# Prompt:
Collect the lines of the entries where "radius" shows up.

Content starts

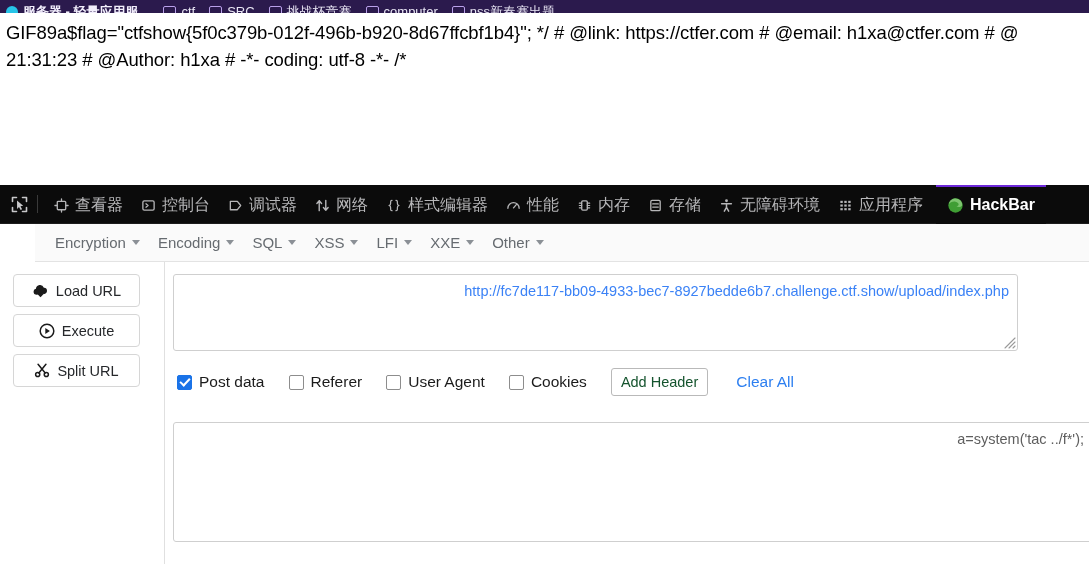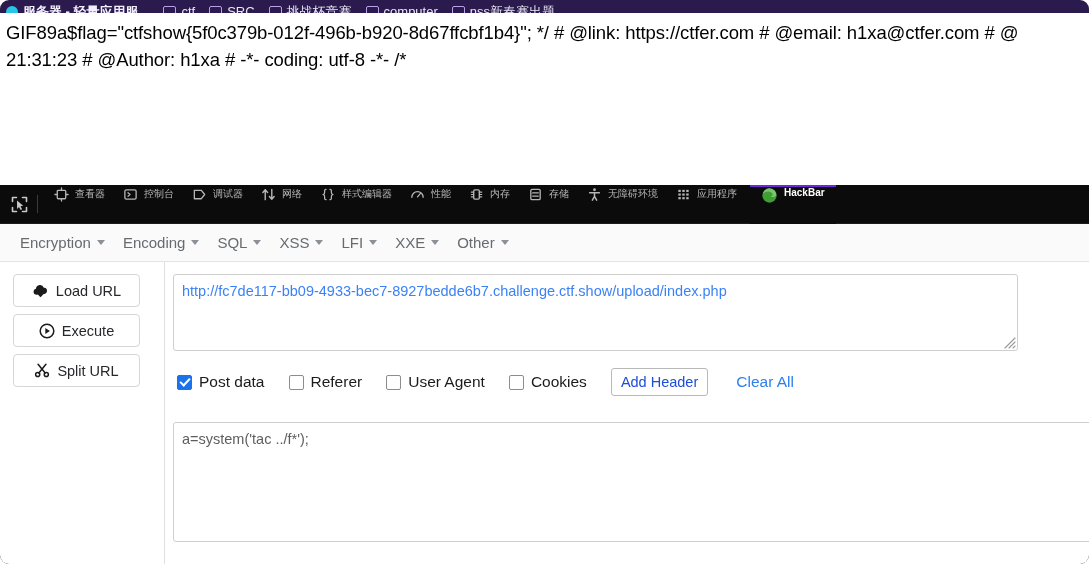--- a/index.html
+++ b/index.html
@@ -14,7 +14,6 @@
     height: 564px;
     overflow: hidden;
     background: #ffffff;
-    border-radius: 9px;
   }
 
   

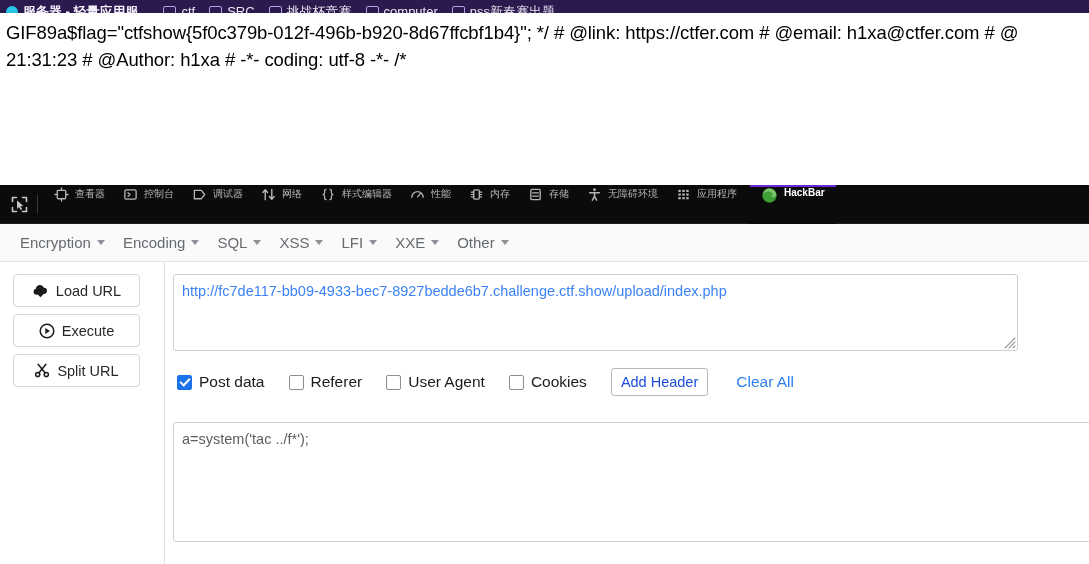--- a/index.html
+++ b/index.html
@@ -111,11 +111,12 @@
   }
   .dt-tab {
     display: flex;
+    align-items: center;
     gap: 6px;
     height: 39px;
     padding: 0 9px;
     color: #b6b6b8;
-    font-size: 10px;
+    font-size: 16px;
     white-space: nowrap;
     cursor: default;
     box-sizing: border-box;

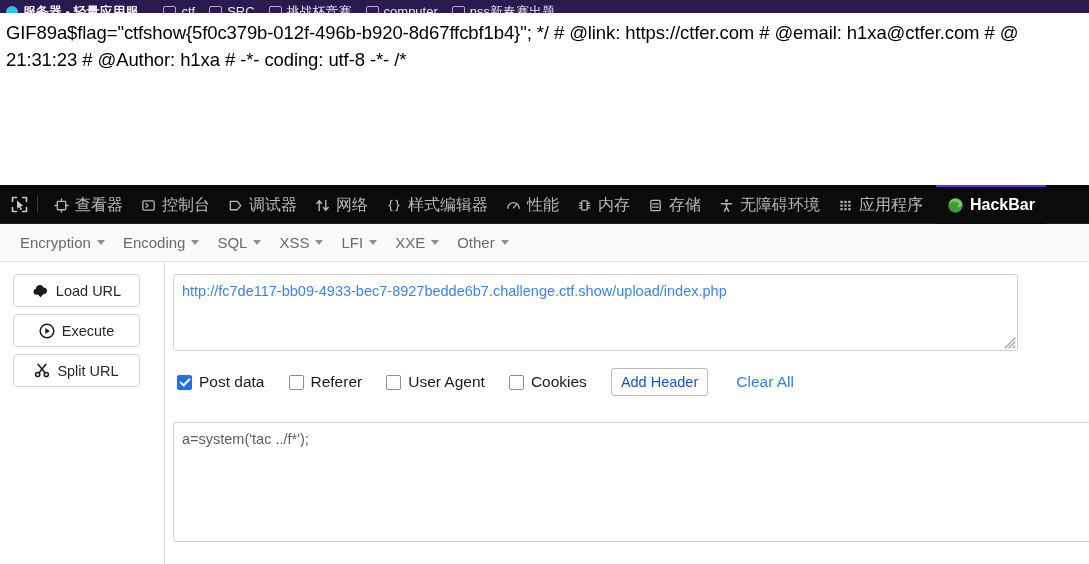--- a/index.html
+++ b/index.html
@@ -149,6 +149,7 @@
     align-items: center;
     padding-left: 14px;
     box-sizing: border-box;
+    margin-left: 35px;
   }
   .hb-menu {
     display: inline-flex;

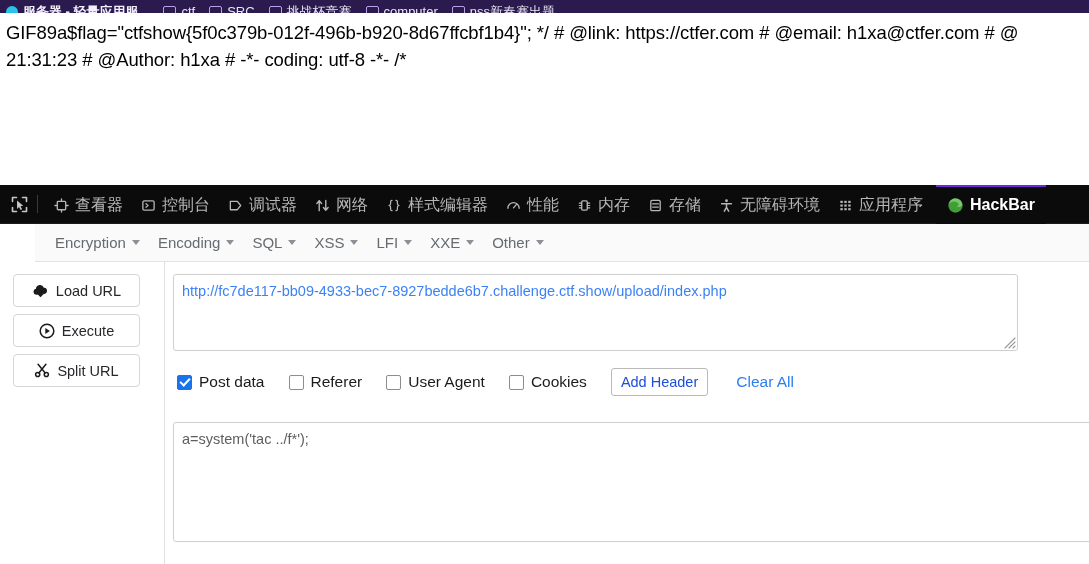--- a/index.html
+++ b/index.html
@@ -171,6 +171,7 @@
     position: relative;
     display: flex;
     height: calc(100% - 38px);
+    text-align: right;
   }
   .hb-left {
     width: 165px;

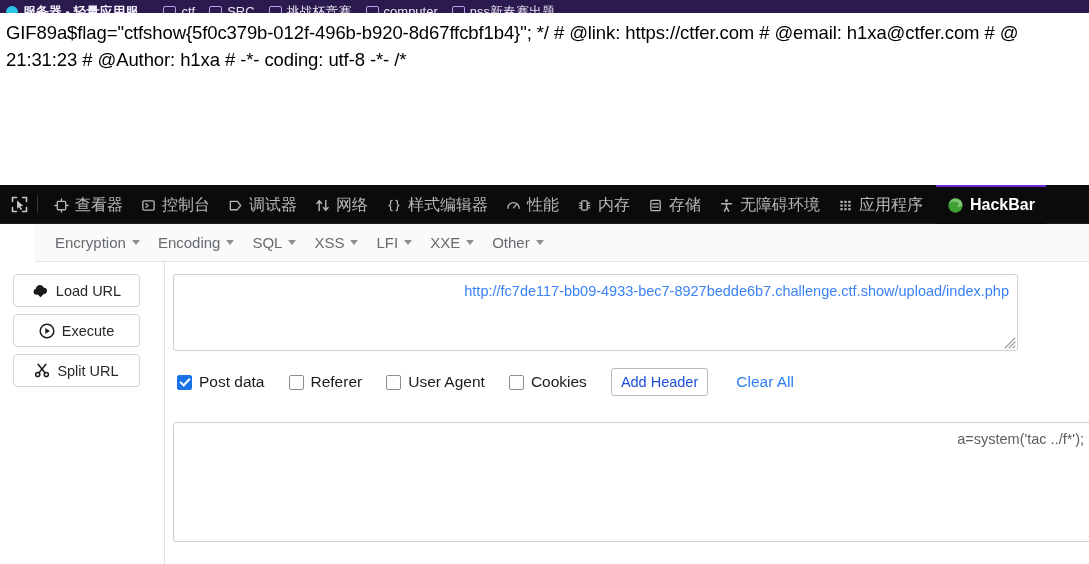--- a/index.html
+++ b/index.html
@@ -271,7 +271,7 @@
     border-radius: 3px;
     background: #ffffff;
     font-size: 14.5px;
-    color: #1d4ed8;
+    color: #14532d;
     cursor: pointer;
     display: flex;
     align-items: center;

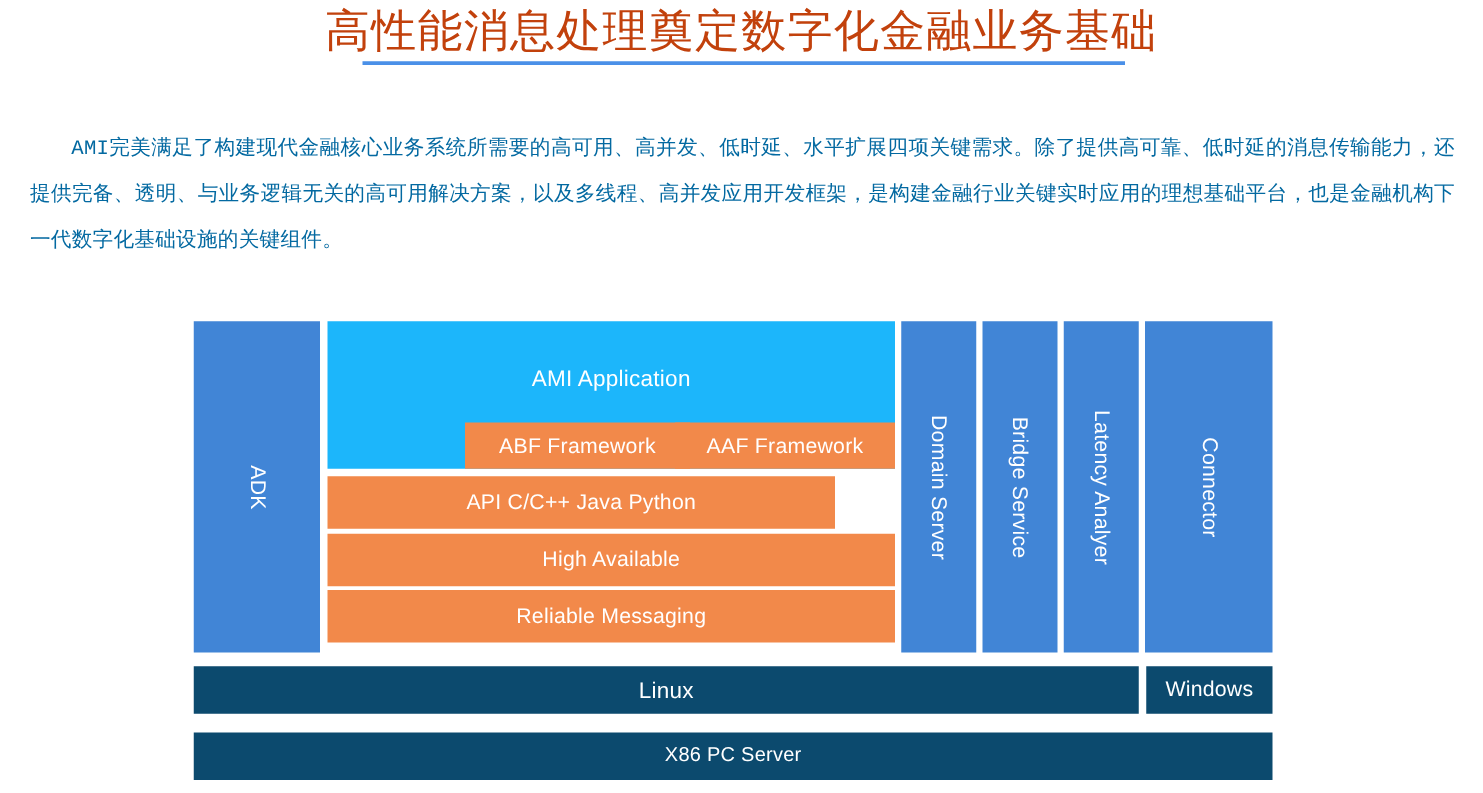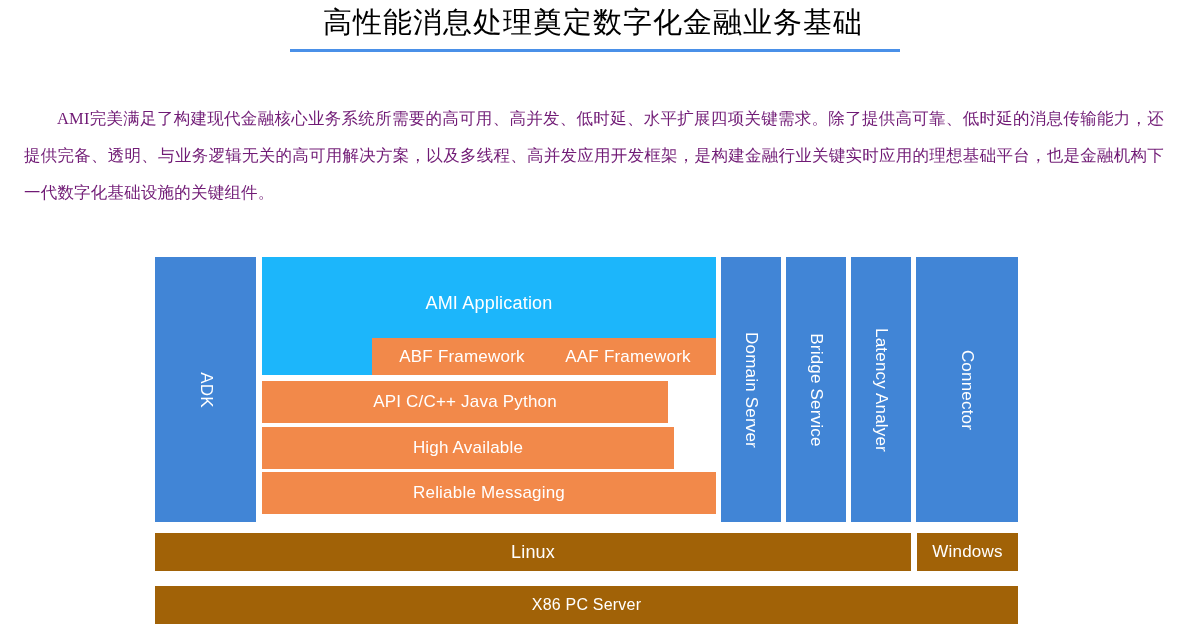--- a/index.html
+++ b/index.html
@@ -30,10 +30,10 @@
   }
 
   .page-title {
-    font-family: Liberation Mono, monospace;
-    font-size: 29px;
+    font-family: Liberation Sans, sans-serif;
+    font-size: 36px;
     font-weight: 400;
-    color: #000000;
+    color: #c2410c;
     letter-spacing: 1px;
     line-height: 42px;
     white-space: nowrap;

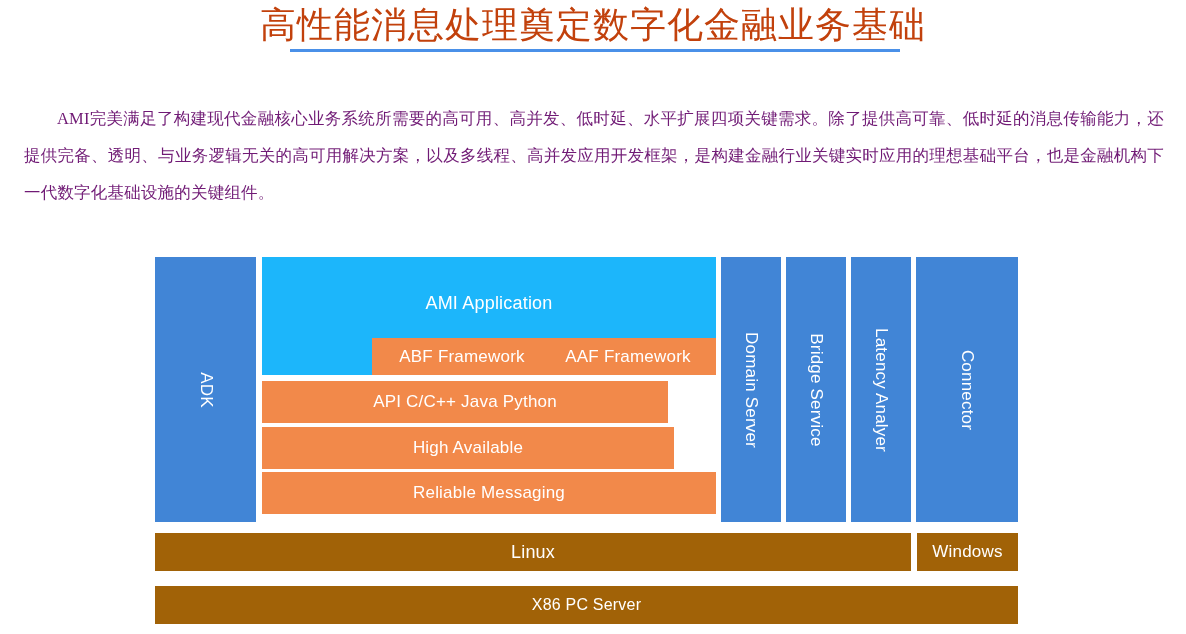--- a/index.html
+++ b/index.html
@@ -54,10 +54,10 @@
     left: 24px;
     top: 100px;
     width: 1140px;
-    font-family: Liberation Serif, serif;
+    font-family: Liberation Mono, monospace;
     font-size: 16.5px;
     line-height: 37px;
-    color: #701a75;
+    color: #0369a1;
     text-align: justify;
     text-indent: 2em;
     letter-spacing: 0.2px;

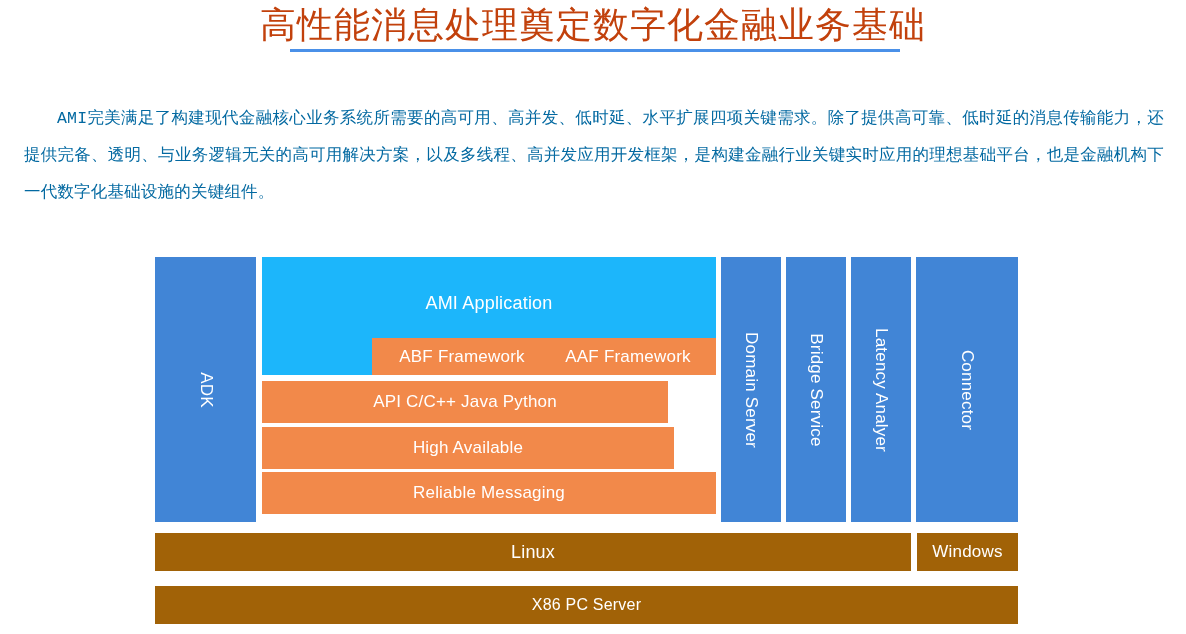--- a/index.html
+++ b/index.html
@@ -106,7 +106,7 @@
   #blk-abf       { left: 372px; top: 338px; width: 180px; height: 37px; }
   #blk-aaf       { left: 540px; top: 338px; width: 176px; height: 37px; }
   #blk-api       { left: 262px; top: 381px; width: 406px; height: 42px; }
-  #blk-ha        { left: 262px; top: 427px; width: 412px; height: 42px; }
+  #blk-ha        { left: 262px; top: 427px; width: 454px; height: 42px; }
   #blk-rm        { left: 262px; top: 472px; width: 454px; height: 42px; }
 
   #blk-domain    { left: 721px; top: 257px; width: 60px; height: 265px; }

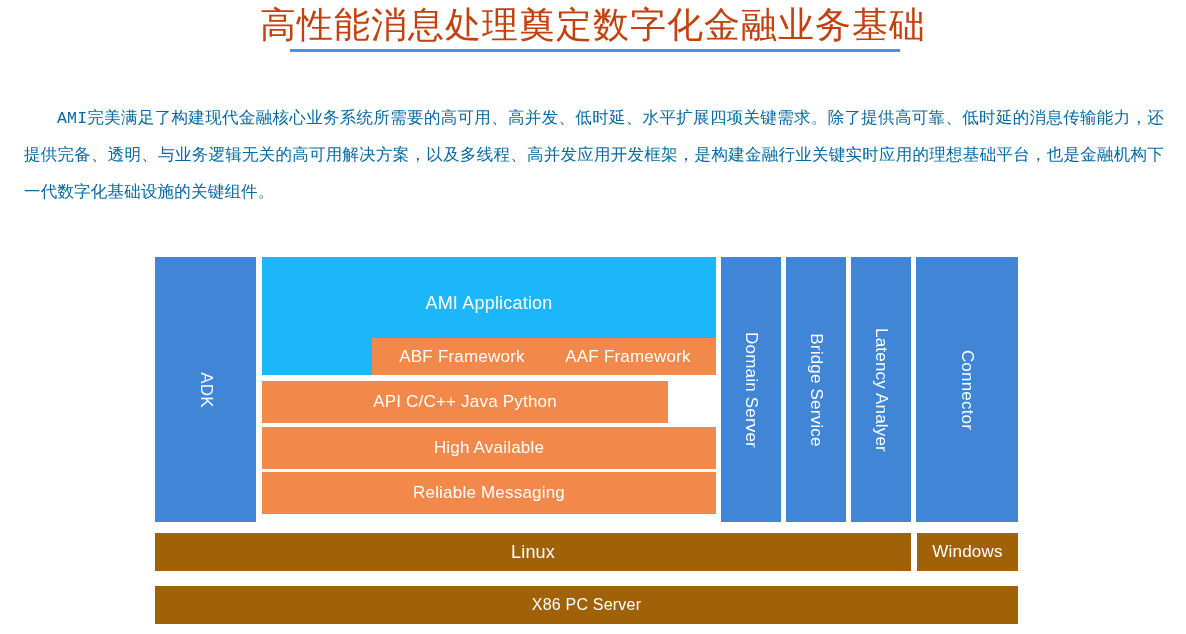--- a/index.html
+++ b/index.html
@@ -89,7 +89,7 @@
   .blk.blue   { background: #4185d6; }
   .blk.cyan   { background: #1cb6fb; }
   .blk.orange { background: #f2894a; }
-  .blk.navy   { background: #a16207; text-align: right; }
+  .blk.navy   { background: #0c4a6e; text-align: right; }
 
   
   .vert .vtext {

Content ends

# Result of this task:
-    border-radius: 9px;
     border-radius: 3px;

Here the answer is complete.